Neither the government nor the population, the Rosbalt commentator says, is prepared to give up three fundamental “post-Soviet” achievements: the availability of imported goods, the ability to travel abroad and the use of the Internet for entertainment and other things (rosbalt.ru/blogs/2021/05/11/1900982.html).
Confirmation for that conclusion, Shelin continues, comes if one considers the desire of the population for foreign goods and foreign travel and the regime’s recognition that there are real limits to how much it can cut back on either before the population won’t put up with such policies.
North Korea currently imports approximately 100 US dollars of goods per capita each year and 96 percent of them come from a single country, China. Russia in contrast imports 1640 US dollars of goods per person per year and only a third of them come from “friendly” countries like China, Belarus and Kazakhstan. The rest come from those Moscow views as its opponents.

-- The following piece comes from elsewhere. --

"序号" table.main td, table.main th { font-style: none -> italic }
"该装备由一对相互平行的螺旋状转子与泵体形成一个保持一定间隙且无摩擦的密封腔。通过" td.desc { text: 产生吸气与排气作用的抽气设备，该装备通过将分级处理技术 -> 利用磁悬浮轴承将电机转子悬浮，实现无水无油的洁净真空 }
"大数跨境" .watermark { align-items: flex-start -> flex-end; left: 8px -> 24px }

In principle, the Kremlin could reduce such imports and the current regime has shown that it is more than willing to ignore the desires of the population. But doing the first would be extremely difficult and doing the second with regard to consumer goods would be extremely risky, something the powers that be will want to avoid.
With respect to international travel, all of this is even more clearly the case. North Koreans simply aren’t able to travel abroad, but Russians think it is their right even if many of them aren’t in fact able to do so. Moscow shut down air travel to Turkey but three weeks later it pledged to reopen the routes, and even before that, it reopened travel to Egypt and Cyprus.
The Kremlin clearly recognized that it couldn’t isolate Russia in this way either. And a Levada Center poll confirms that the population isn’t ready to accept such restrictions. While the poll showed that 49 percent of Russians supported their government’s decision while only 34 percent opposed, a closer look shows something else.
The closing down of air routes was approved “in the first instance by those this didn’t affect” – the elderly who don’t travel supported the regime three to one – while it was opposed by those under 40 who do travel and a majority of whom said they did not approve of any shutdown.
Consequently, Shelin says, “even in its current state, the regime to a certain extent recognizes that the willingness of its subjects to go along has its limits.” They aren’t ready to become North Koreans; and any effort to transform them into that will backfire with potentially very negative consequences for the regime itself.